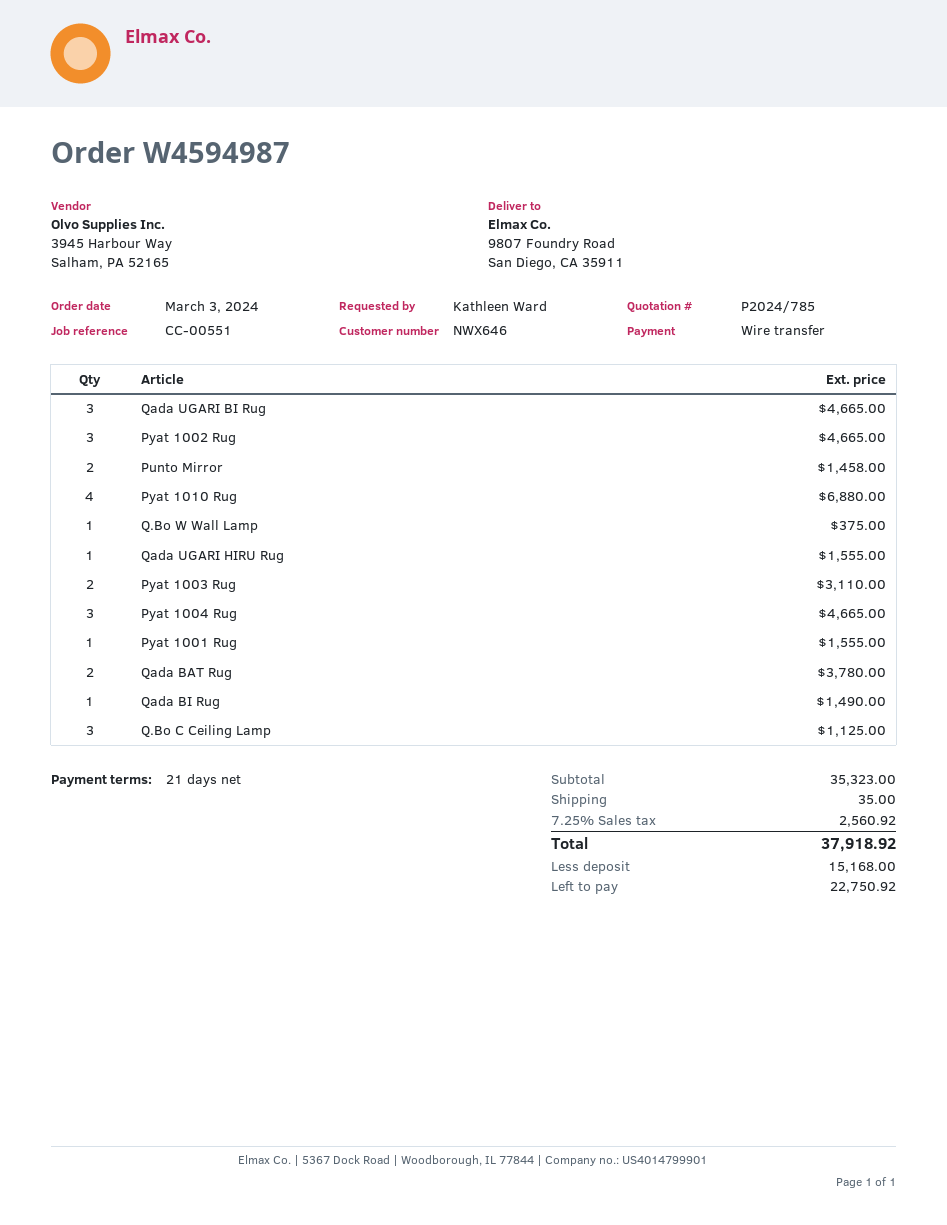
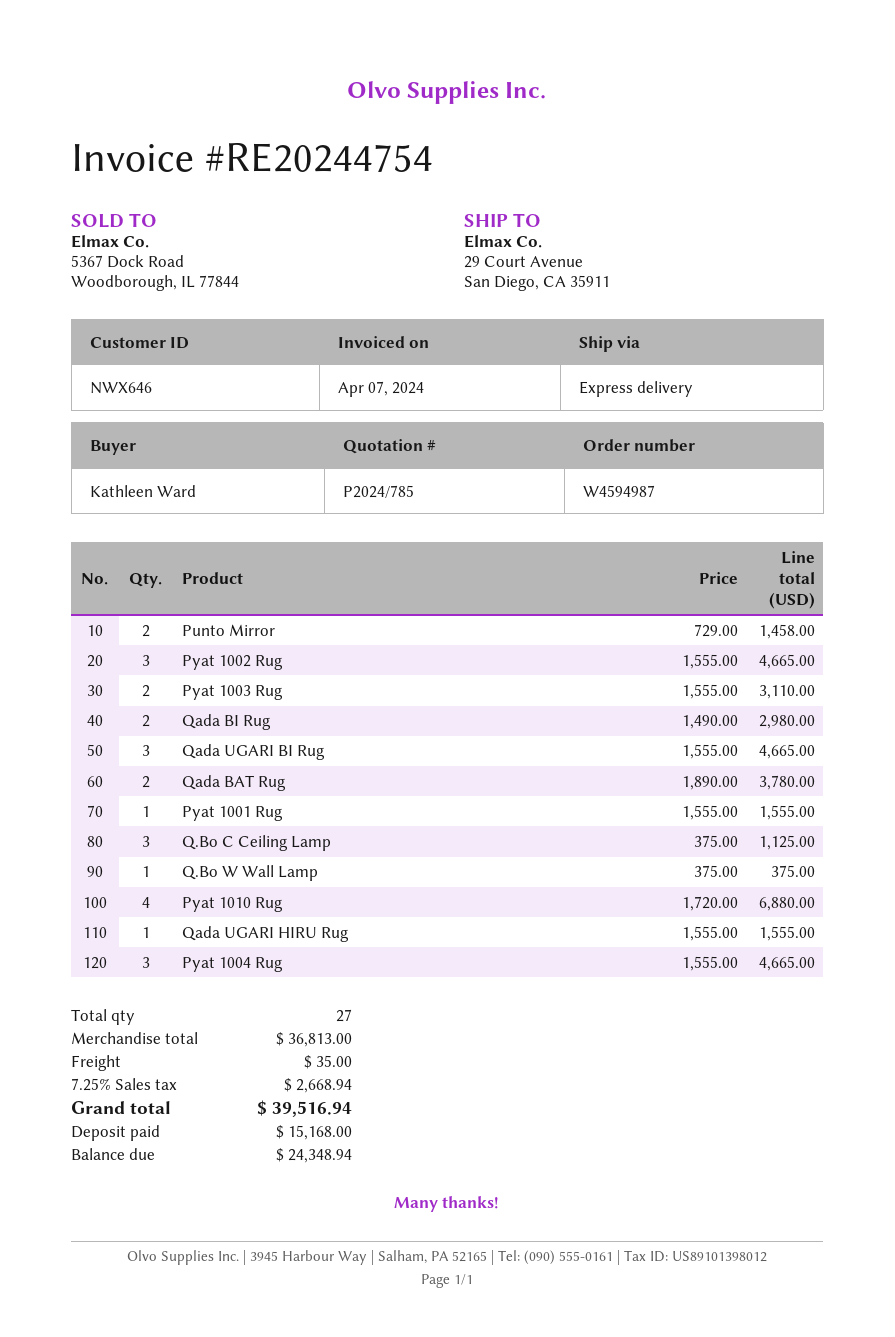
ship to: 9807 Foundry Road, San Diego, CA 35911 -> 29 Court Avenue, San Diego, CA 35911
Qada BI Rug: 1 for 1490.00 -> 2 for 2980.00
subtotal: 35323.00 -> 36813.00
tax: 7.25% = 2560.92 -> 7.25% = 2668.94
total: 37918.92 -> 39516.94
balance: 22750.92 -> 24348.94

+ + + +

The reply should repeat the data in full, exactly as given, and contain no pictures.

### RESPONSE TO THE EXERCISE
ship to: 9807 Foundry Road, San Diego, CA 35911 -> 29 Court Avenue, San Diego, CA 35911
Qada BI Rug: 1 for 1490.00 -> 2 for 2980.00
subtotal: 35323.00 -> 36813.00
tax: 7.25% = 2560.92 -> 7.25% = 2668.94
total: 37918.92 -> 39516.94
balance: 22750.92 -> 24348.94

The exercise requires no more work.